There are similarities between how the Treasury treats the Devolved Administrations and Whitehall departments.
However, the Treasury is much less involved in how the Devolved Administrations spend their DELs than it does with Whitehall departments – it does not agree policies with them, approve business cases, scrutinise spending or undertake performance assessments. Instead, these functions are carried out by the finance departments of the administrations, but these are generally less powerful than the Treasury in the UK context. It may be that this relatively lower power of the finance department is part of NI’s difficulty in managing spending.

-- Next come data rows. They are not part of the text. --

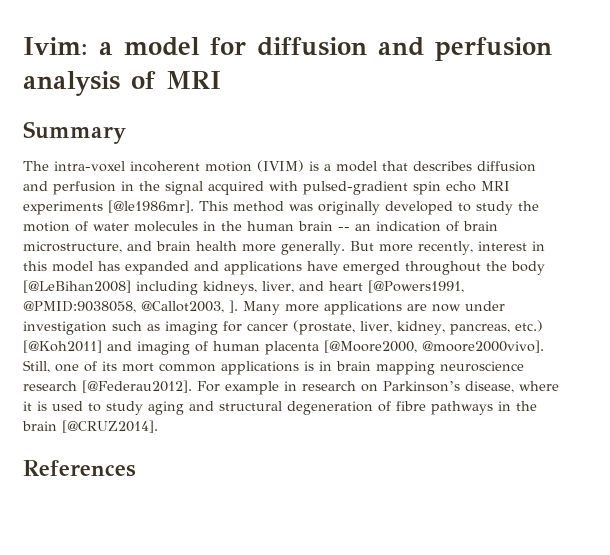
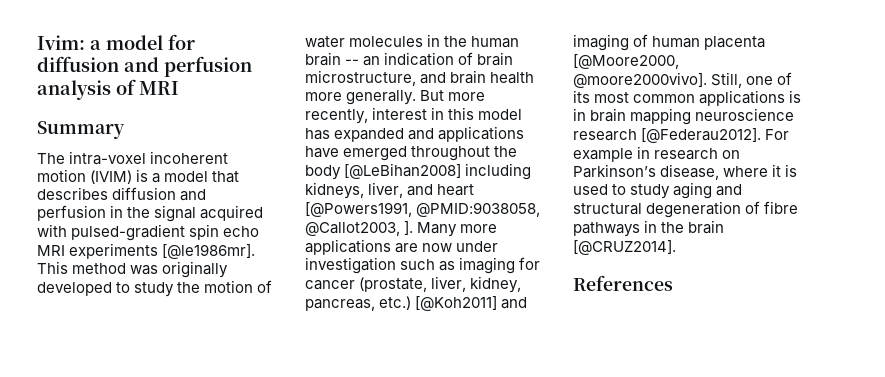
- Still, one of its mort common applications is in brain mapping neuroscience research [@Federau2012].
+ Still, one of its most common applications is in brain mapping neuroscience research [@Federau2012].

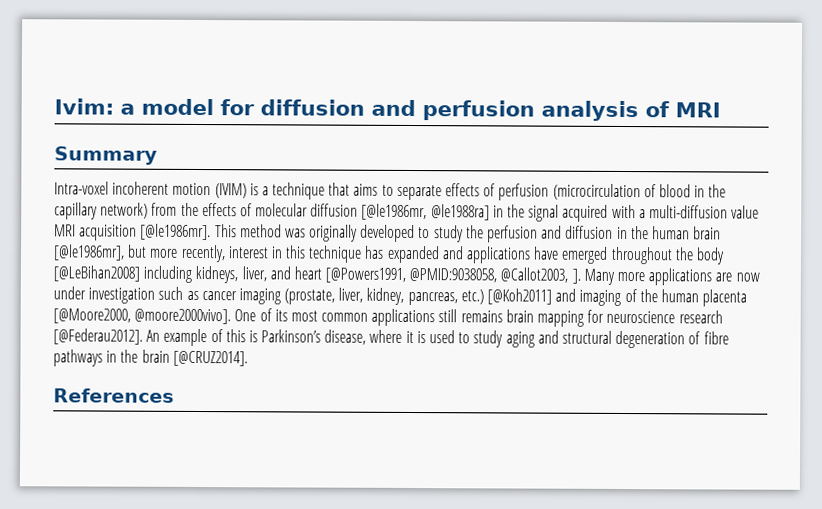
- The intra-voxel incoherent motion (IVIM) is a model that describes diffusion and perfusion in the signal acquired with pulsed-gradient spin echo MRI experiments [@le1986mr].
+ Intra-voxel incoherent motion (IVIM) is a technique that aims to separate effects of perfusion (microcirculation of blood in the capillary network) from the effects of molecular diffusion [@le1986mr, @le1988ra] in the signal acquired with a multi-diffusion value MRI acquisition [@le1986mr].
- This method was originally developed to study the motion of water molecules in the human brain -- an indication of brain microstructure, and brain health more generally. But more recently, interest in this model has expanded and applications have emerged throughout the body [@LeBihan2008] including kidneys, liver, and heart [@Powers1991, @PMID:9038058, @Callot2003, ].
+ This method was originally developed to study the perfusion and diffusion in the human brain [@le1986mr], but more recently, interest in this technique has expanded and applications have emerged throughout the body [@LeBihan2008] including kidneys, liver, and heart [@Powers1991, @PMID:9038058, @Callot2003, ].
- Many more applications are now under investigation such as imaging for cancer (prostate, liver, kidney, pancreas, etc.) [@Koh2011] and imaging of human placenta [@Moore2000, @moore2000vivo].
+ Many more applications are now under investigation such as cancer imaging (prostate, liver, kidney, pancreas, etc.) [@Koh2011] and imaging of the human placenta [@Moore2000, @moore2000vivo].
- Still, one of its most common applications is in brain mapping neuroscience research [@Federau2012].
+ One of its most common applications still remains brain mapping for neuroscience research [@Federau2012].
- For example in research on Parkinson’s disease, where it is used to study aging and structural degeneration of fibre pathways in the brain [@CRUZ2014].
+ An example of this is Parkinson’s disease, where it is used to study aging and structural degeneration of fibre pathways in the brain [@CRUZ2014].

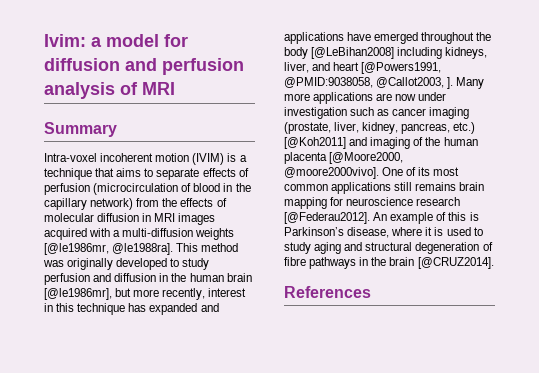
- Intra-voxel incoherent motion (IVIM) is a technique that aims to separate effects of perfusion (microcirculation of blood in the capillary network) from the effects of molecular diffusion [@le1986mr, @le1988ra] in the signal acquired with a multi-diffusion value MRI acquisition [@le1986mr].
+ Intra-voxel incoherent motion (IVIM) is a technique that aims to separate effects of perfusion (microcirculation of blood in the capillary network) from the effects of molecular diffusion in MRI images acquired with a multi-diffusion weights [@le1986mr, @le1988ra].
- This method was originally developed to study the perfusion and diffusion in the human brain [@le1986mr], but more recently, interest in this technique has expanded and applications have emerged throughout the body [@LeBihan2008] including kidneys, liver, and heart [@Powers1991, @PMID:9038058, @Callot2003, ].
+ This method was originally developed to study perfusion and diffusion in the human brain [@le1986mr], but more recently, interest in this technique has expanded and applications have emerged throughout the body [@LeBihan2008] including kidneys, liver, and heart [@Powers1991, @PMID:9038058, @Callot2003, ].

The Treasury does penalise DEL overspends (as we saw last year) and allows underspends to be carried forward (within limits) through NI’s ‘Budget Exchange’ scheme. The Scottish and Welsh Governments are allowed to run their own contingency reserves, instead of having access to Budget Exchange. While a contingency reserve may be of benefit to NI, it is not a core strategic issue at the heart of the current budget difficulties.
The Barnett Squeeze, as I highlighted in my evidence is much more likely to be playing a part in the current budgetary challenges, alongside the lack of an Executive. The example in the Council’s written evidence shows that for an illustrative 10 per cent increase in spending in England (approx. £7.4 billion) this would finance a 7.8 percent increase in Scotland, 8.4 per cent in NI and 9.9 per cent in Wales (boosted by the 5 per cent uplift referred to above). The NI Executive would need to find £46 million from other sources in order to achieve the same 10 per cent rate of growth in education spending as in England.
The speed and scale of the convergence in NI in recent years, accentuated by the natural conclusion of support from several political packages coterminously, is likely to be more of a factor than the balance of power between the Executive and Treasury, which is very similar to the balance of power with other Devolved Administrations.